NEW YORK – Organ transplant diagnostics company CareDx announced today that it has formed a strategic partnership with NanoString Technologies to develop HistoMap, a gene expression profiling test to identify allograft rejection in transplant biopsy tissue.
Under the terms of the agreement, CareDx will combine its expertise and transplant registries with NanoString's nCounter platform, and its newly introduced Human Organ Transplant panel — a 770-gene panel designed to evaluate human immune response following organ transplantation.
NanoString announced the launch of the nCounter Human Organ Transplant panel yesterday. The test was created by NanoString, and the Banff Foundation for Allograft Pathology, a global consortium of six transplant institutes, including the University of Alberta, Erasmus Medical Center Rotterdam, Imperial College London, Massachusetts General Hospital, the University of Oxford, and the Paris Transplant Group. The Banff consortium aims to improve organ transplant outcomes through molecular characterization of the in situ response in the allograft.
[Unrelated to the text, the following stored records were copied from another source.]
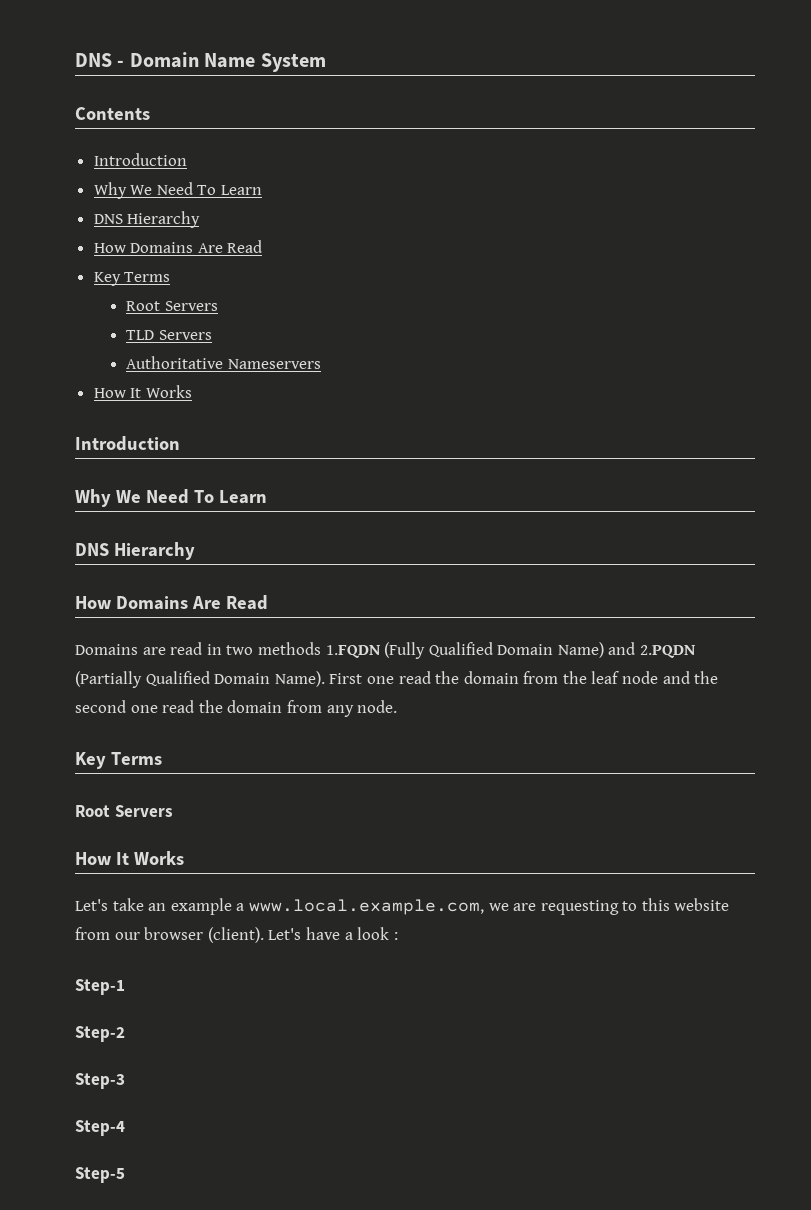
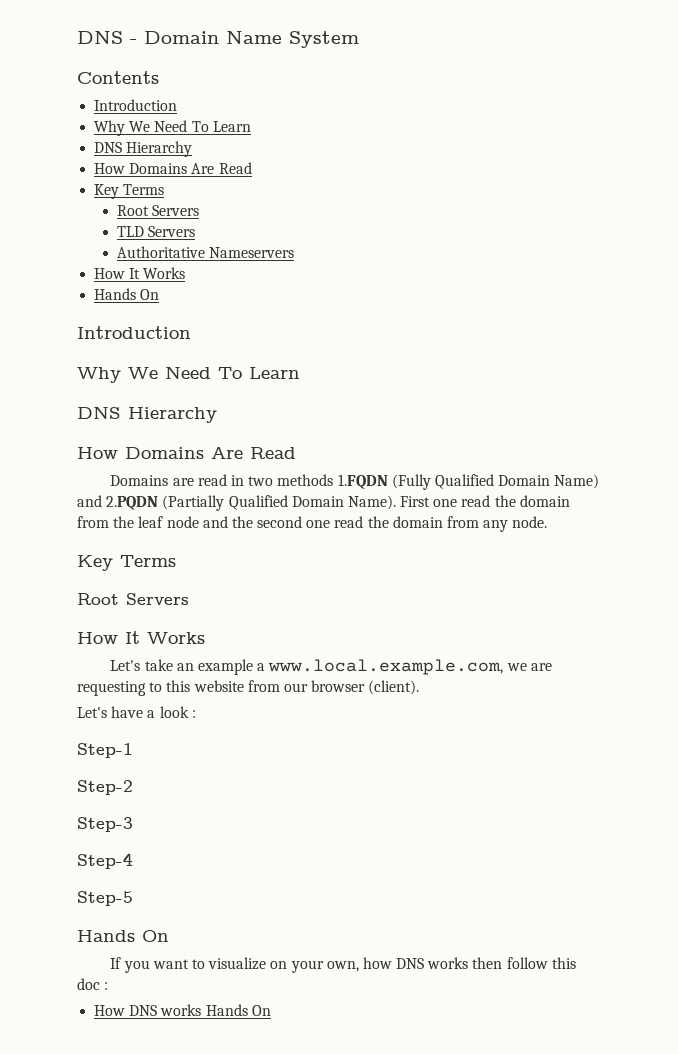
  Authoritative Nameservers
  How It Works
+ Hands On
- Let's take an example a www.local.example.com, we are requesting to this website from our browser (client). Let's have a look :
+ Let's take an example a www.local.example.com, we are requesting to this website from our browser (client).
+ Let's have a look :
  Step-5
+ Hands On
+ If you want to visualize on your own, how DNS works then follow this doc :
+ How DNS works Hands On

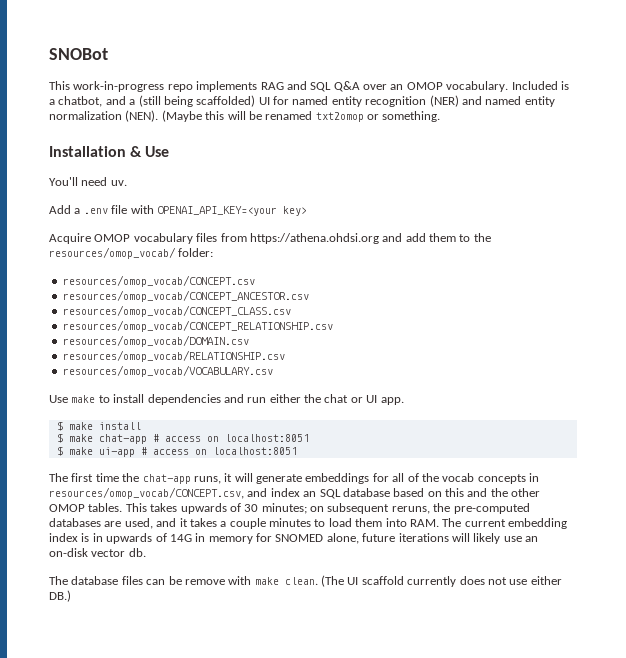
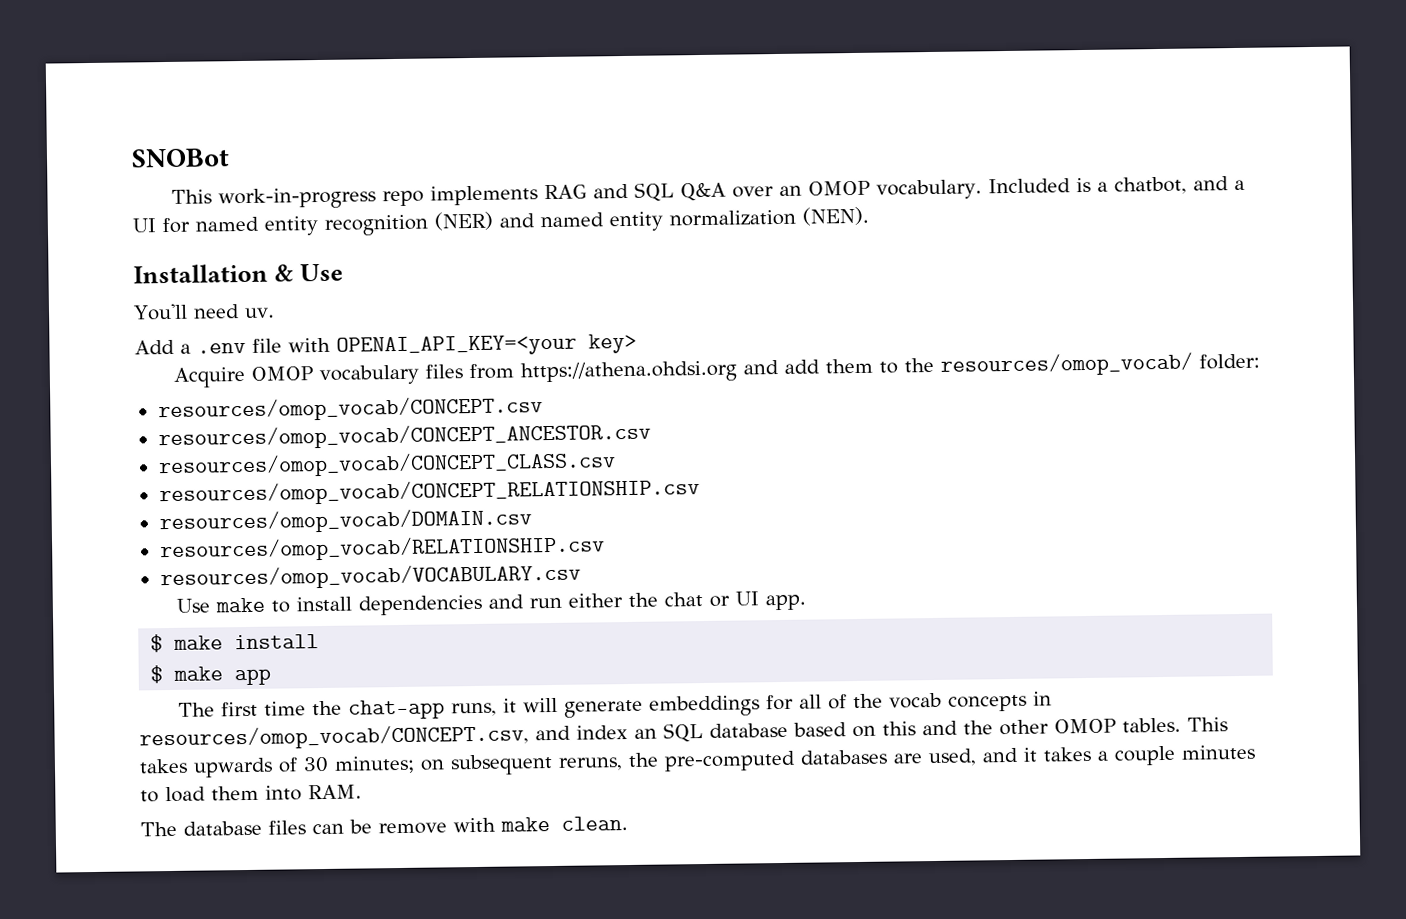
- Included is a chatbot, and a (still being scaffolded) UI for named entity recognition (NER) and named entity normalization (NEN). (Maybe this will be renamed txt2omop or something.
+ Included is a chatbot, and a UI for named entity recognition (NER) and named entity normalization (NEN).
- $ make chat-app # access on localhost:8051
- $ make ui-app # access on localhost:8051
+ $ make app
- This takes upwards of 30 minutes; on subsequent reruns, the pre-computed databases are used, and it takes a couple minutes to load them into RAM. The current embedding index is in upwards of 14G in memory for SNOMED alone, future iterations will likely use an on-disk vector db.
+ This takes upwards of 30 minutes; on subsequent reruns, the pre-computed databases are used, and it takes a couple minutes to load them into RAM.
- (The UI scaffold currently does not use either DB.)

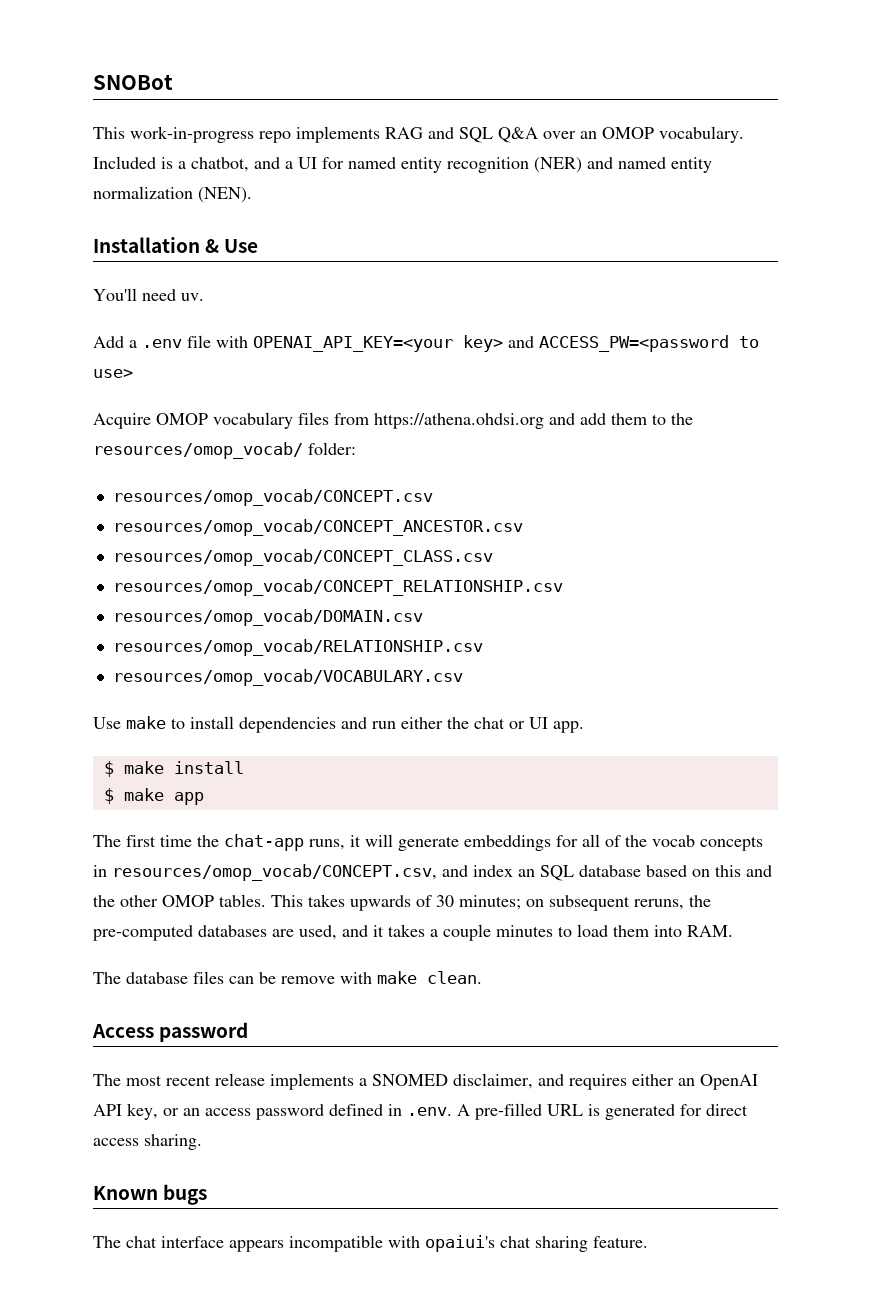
- Add a .env file with OPENAI_API_KEY=<your key>
+ Add a .env file with OPENAI_API_KEY=<your key> and ACCESS_PW=<password to use>
+ Access password
+ The most recent release implements a SNOMED disclaimer, and requires either an OpenAI API key, or an access password defined in .env. A pre-filled URL is generated for direct access sharing.
+ Known bugs
+ The chat interface appears incompatible with opaiui's chat sharing feature.

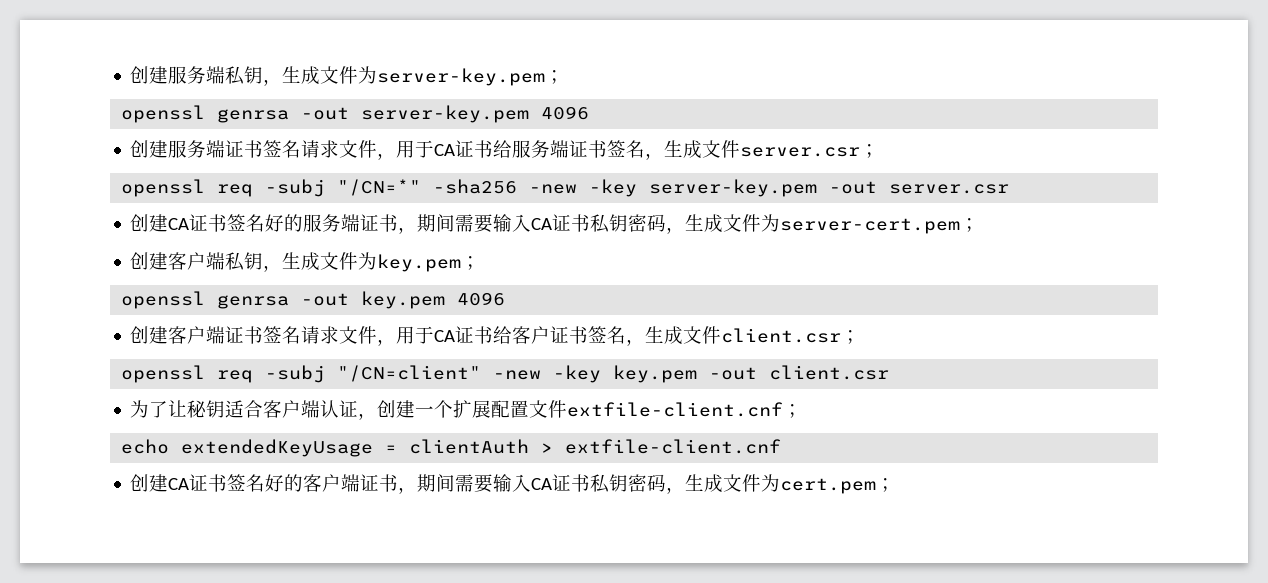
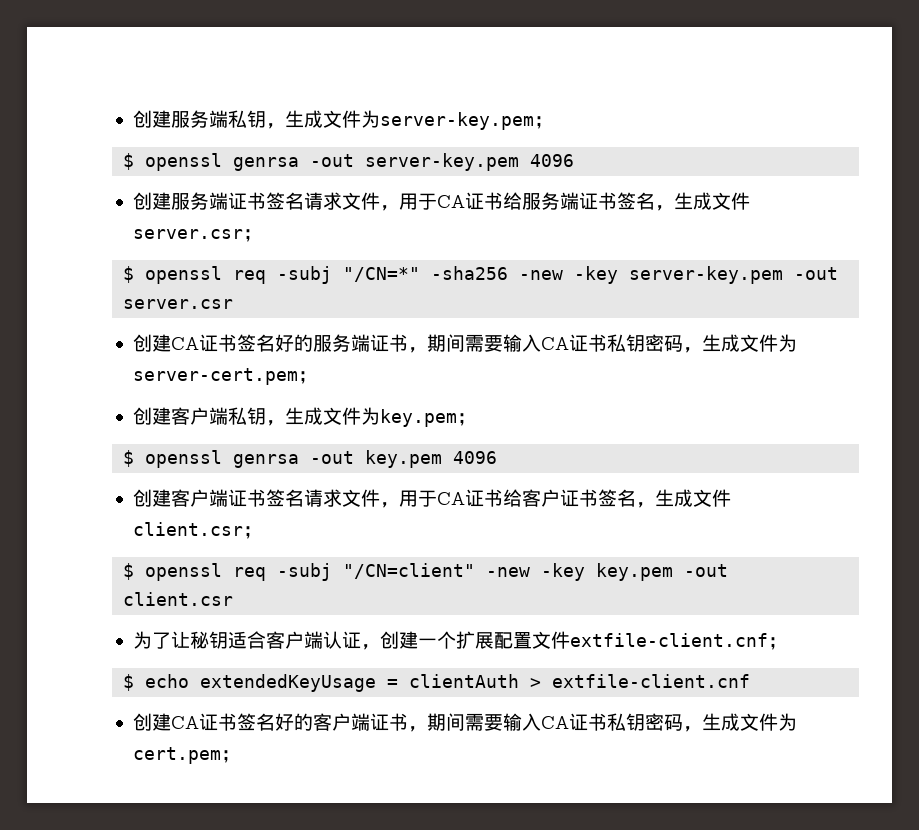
- openssl genrsa -out server-key.pem 4096
+ $ openssl genrsa -out server-key.pem 4096
- openssl req -subj "/CN=*" -sha256 -new -key server-key.pem -out server.csr
+ $ openssl req -subj "/CN=*" -sha256 -new -key server-key.pem -out server.csr
- openssl genrsa -out key.pem 4096
+ $ openssl genrsa -out key.pem 4096
- openssl req -subj "/CN=client" -new -key key.pem -out client.csr
+ $ openssl req -subj "/CN=client" -new -key key.pem -out client.csr
- echo extendedKeyUsage = clientAuth > extfile-client.cnf
+ $ echo extendedKeyUsage = clientAuth > extfile-client.cnf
The Human Organ Transplant Panel uses the ease and rapid time-to-results of the nCounter platform to provide a standardized panel that the research community may use to develop new biomarker signatures for transplant health, NanoString said.
The customizable 770-gene expression panel is specifically for use with kidney, heart, lung, and liver transplantation, and includes genes across 37 different pathways, as well as components of the immune response, tissue injury, and mechanisms of action for immunosuppressive drugs. It also includes probes to detect common viral infections that are common in transplantation, including BK polyomavirus, cytomegalovirus, and Epstein-Barr virus.
"This partnership will further enhance the development of molecular assays in transplantation and help to improve transplant diagnostics," University of Alberta researcher Michael Mengel said in a statement. "The Banff classification has already integrated recommendations for use of molecular diagnostics in diagnosing transplant rejection, and tools like HistoMap can enhance and help standardize the diagnostic process with the goal to advance patient management, guide therapy, and improve outcomes."
HistoMap builds on CareDx's AlloMap and AlloSure franchises, added CareDx CEO Peter Maag, and "will add to CareDx's commitment to improving patient outcomes through multimodality testing."
In May, CareDx announced plans to launch a new multi-modal kidney transplant diagnostic test, which will include its AlloSure blood-based donor-derived cell-free DNA test, its AlloMap gene expression test, and a predictive artificial intelligence algorithm from French medical technology firm and CareDx collaborator Cibiltech.